The entries below should be repeated exactly, with no pictures carried over.

Excerpts from a dataset
*-*-*

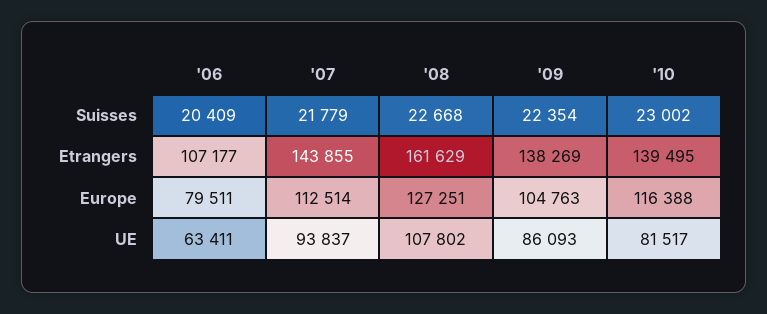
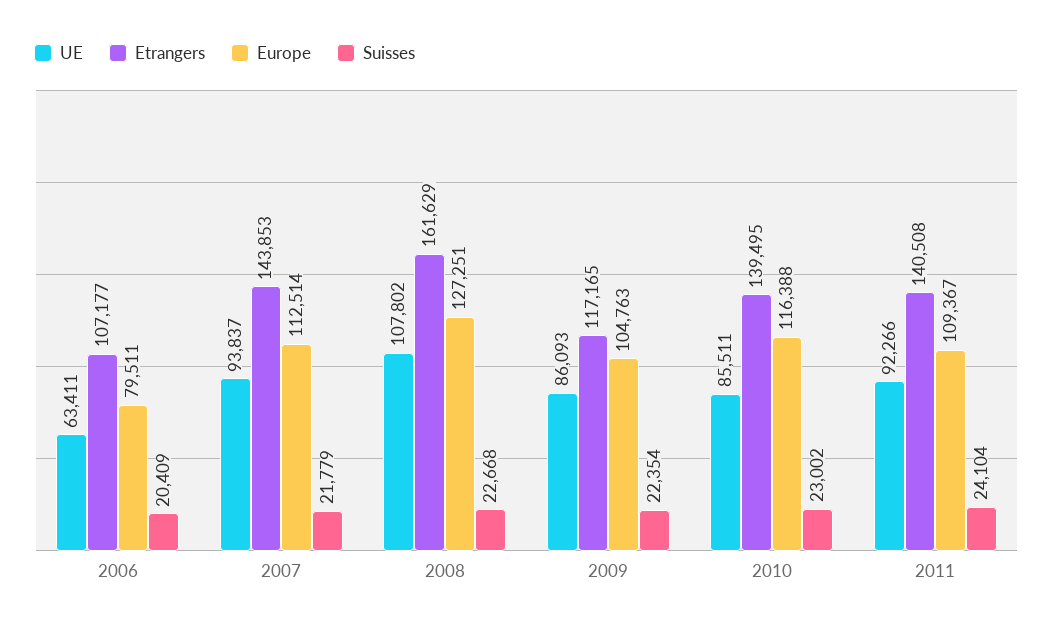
Etrangers, '07: 143855 -> 143853
Etrangers, '09: 138269 -> 117165
UE, '10: 81517 -> 85511
UE, 2011: none -> 92266
Etrangers, 2011: none -> 140508
Europe, 2011: none -> 109367
Suisses, 2011: none -> 24104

*-*-*

Your response
Etrangers, '07: 143855 -> 143853
Etrangers, '09: 138269 -> 117165
UE, '10: 81517 -> 85511
UE, 2011: none -> 92266
Etrangers, 2011: none -> 140508
Europe, 2011: none -> 109367
Suisses, 2011: none -> 24104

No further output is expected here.